▶ [Task instructions] Once a line is found to contain "center", copy it out of the listing.

━━━━━━━━━━━━━━━━━━━━━━━━━━━━━━

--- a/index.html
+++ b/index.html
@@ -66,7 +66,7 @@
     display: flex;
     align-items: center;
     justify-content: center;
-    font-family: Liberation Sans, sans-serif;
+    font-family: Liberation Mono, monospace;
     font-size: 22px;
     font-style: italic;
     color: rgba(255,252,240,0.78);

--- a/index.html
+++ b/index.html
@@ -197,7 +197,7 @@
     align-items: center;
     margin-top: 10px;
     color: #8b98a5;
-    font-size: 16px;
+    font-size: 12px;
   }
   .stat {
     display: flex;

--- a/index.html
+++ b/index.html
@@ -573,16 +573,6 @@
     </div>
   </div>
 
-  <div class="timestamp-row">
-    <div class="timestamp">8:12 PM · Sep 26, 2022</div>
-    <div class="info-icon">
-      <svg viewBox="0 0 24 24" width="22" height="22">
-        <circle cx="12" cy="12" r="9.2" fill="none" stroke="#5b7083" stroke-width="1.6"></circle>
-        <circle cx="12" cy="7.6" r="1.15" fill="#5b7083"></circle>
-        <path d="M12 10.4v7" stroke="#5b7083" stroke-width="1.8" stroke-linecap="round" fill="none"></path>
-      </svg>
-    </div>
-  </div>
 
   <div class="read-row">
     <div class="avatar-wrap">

━━━━━━━━━━━━━━━━━━━━━━━━━━━━━━

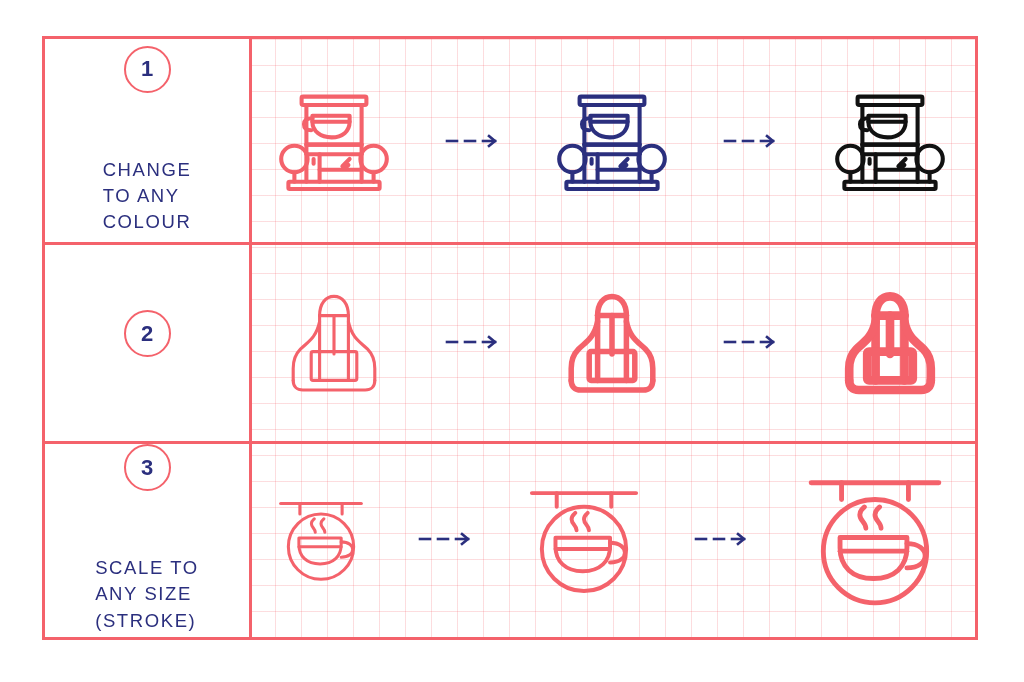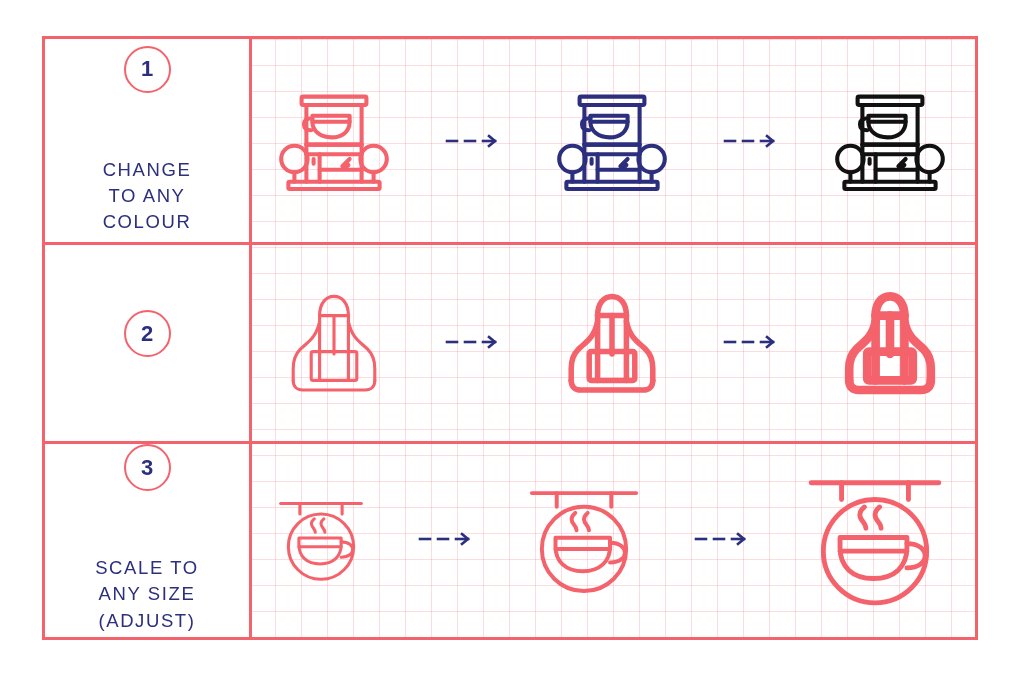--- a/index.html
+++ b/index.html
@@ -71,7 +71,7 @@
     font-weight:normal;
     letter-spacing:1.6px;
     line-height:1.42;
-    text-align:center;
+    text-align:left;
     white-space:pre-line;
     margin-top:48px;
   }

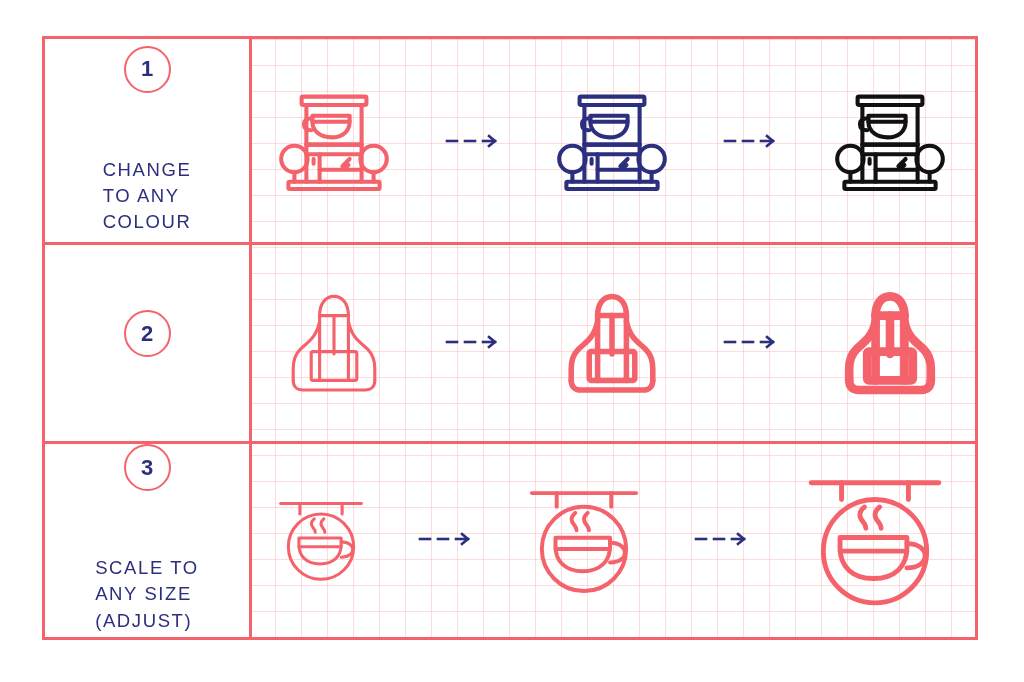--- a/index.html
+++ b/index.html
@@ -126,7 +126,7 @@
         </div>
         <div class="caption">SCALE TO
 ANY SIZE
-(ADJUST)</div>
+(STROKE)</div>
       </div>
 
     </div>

━━━━━━━━━━━━━━━━━━━━━━━━━━━━━━

▶ [Result]
     align-items: center;
     justify-content: center;
     align-items: center;
-    text-align:center;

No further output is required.